But the government's current obsession with nailing a bilateral free trade deal with the US or China would have its costs, as listening to countries like Canada and Mexico – and depleting collections of workers in the US itself – reveals. Free trade has benefits, to economies and individual manufacturers and exporters, but there are, well, trade-offs.
To sign a deal with the US, the trade-off of note to IT lies in intellectual property practices. The TRIPS agreement and WIPO have put intellectual property issues like copyright firmly on the trade agenda. The US in particular, one of the very few countries in the world to export more than it imports in copyrighted material, has been keen on strengthening copyright protections and increasing the term for which they apply, its own much-criticised Digital Millennium Copyright Act being the ultimate vehicle. The downside of law like the DMCA has been complaints of individual computer user rights being trampled, fear of lawsuits for publishing material that runs counter to its interpreted hard line, and a reduction in "fair use" copyrights.
The recent review of our own Copyright Act contains some interesting proposals, such as allowing some reverse engineering, permitting duplicates of copyright material for personal purposes and limiting rights management technology from revealing private information. Such changes would run counter to the draconian spirit of the DMCA. Australia is already showing signs of taking more of the US approach to copyright, presumably in its breathless pursuit of a trade deal, and we often follow our neighbours lead on such matters. On the same line of thinking, the recent review of the Patents Act may opt for wider acceptance of software and computer methods applications, something that has been allowed in the US for a couple of decades.
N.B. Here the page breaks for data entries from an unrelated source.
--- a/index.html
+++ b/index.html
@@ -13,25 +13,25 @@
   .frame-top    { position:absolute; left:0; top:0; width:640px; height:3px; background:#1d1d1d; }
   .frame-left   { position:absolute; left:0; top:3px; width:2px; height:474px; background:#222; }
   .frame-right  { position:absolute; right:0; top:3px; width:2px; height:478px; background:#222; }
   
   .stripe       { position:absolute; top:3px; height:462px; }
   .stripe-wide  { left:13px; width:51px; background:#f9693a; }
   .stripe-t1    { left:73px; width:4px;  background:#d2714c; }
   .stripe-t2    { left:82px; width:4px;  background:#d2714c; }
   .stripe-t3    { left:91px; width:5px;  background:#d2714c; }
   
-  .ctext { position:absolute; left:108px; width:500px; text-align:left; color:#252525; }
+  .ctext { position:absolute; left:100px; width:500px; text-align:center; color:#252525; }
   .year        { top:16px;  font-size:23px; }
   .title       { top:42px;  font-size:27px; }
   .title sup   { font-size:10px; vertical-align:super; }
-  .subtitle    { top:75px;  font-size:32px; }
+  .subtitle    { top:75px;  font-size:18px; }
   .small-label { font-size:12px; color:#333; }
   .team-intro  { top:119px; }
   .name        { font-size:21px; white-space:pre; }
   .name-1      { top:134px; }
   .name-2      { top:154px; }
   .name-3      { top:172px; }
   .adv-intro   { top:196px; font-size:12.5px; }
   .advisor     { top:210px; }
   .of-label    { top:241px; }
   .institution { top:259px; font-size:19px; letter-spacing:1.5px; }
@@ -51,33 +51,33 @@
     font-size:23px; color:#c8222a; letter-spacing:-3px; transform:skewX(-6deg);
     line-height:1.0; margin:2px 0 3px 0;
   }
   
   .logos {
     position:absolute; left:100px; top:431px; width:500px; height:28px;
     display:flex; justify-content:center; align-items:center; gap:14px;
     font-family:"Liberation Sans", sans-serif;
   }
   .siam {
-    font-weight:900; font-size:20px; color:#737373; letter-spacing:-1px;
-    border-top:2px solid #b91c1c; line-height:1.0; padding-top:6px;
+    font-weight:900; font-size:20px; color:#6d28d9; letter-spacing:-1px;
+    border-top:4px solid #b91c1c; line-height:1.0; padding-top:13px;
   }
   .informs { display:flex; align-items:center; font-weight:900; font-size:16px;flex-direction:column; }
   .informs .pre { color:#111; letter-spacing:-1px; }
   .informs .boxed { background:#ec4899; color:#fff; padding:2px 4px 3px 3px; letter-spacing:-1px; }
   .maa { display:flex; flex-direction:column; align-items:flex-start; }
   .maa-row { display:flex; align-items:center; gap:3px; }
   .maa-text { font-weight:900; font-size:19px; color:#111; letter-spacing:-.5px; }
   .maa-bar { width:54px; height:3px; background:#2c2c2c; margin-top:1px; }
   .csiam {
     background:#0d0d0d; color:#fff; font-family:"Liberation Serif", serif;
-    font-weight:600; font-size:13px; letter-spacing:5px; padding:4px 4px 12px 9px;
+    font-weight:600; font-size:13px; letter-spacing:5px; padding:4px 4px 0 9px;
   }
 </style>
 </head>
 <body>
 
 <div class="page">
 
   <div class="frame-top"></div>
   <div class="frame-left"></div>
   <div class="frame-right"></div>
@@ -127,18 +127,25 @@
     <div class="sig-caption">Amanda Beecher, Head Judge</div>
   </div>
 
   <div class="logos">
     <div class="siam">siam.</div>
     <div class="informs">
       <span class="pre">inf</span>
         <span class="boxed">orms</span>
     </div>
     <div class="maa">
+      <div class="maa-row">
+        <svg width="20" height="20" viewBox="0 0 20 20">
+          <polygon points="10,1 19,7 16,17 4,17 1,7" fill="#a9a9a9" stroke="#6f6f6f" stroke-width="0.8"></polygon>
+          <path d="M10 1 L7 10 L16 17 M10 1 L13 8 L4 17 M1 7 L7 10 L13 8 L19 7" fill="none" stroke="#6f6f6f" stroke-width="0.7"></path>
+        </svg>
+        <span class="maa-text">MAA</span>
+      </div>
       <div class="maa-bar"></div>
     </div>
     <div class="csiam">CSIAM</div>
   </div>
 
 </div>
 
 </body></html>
The legal brains went elsewhere in my family, but it is clear that if the government can be persuaded by one lobby group to amend the law in its favour, it will find it that much more difficult to withstand the will of the US government and the legal armour-plating of its multinational culture producers.
Last month the Copyright (Parallel Importation of Films and Onus of Proof) Amendment Bill was passed. Among other things, it moved the burden of proof covering suspected pirated goods to the importer and banned the parallel importation of films for nine months from the date of its release. “The film ban will give the film distribution industry a period of protection to allow for the orderly release of films, videos and DVDs. It aims to ensure that New Zealand picture theatres, particularly in rural and small communities, can continue to offer a wide range of film titles to New Zealand audiences,” said Associate Commerce Minister Judith Tizard. Orderly release? Rural communities? Like DVD "zones", this change is designed to extend a lovely privilege to movie companies keen to maintain their own profitable control of the way films are released, marketed and distributed -- to milk their herd of cash cows as they see fit for as long as possible.
Trade barriers like these could actually encourage piracy. A very sensible suggestion was made earlier this year at an industry conference in Australia; it mooted that a simultaneous release of titles worldwide would give movie outfits a quick bang for their buck. Then by releasing the DVD a few months later, again simultaneously worldwide and hopefully at a price somewhere between a cinema ticket and that currently on DVD stickers, it could greatly lessen consumer desire that can only be sated by buying (for full price) online or (cheaply, but illegally) from pirates.
As for patents, the possibility of allowing more software and business methods to be accepted could prove a nightmare. Plans toward this have caused uproar in Europe. In the US, worried about IP lawsuits causing IT innovation to a grinding halt, the Federal Trade Commission has just issued proposals to make it harder to get and easier to challenge a patent -- and bigger penalties for wilful infringement. "Questionable patents may slow innovation and raise costs to businesses and consumers by discouraging firms from conducting research and development and inducing unnecessary licensing."
US authorities clearly realise they have a problem. The FTC's suggestions accompany separate moves to better fund the US Patent Office, which has a big chunk of its application revenue -- its sole source of funding -- siphoned off by government for unrelated spending. There is talk about increasing the price of applications, though this would has the trade-off of penalising individual applicants rather than corporations. Which is where we came in.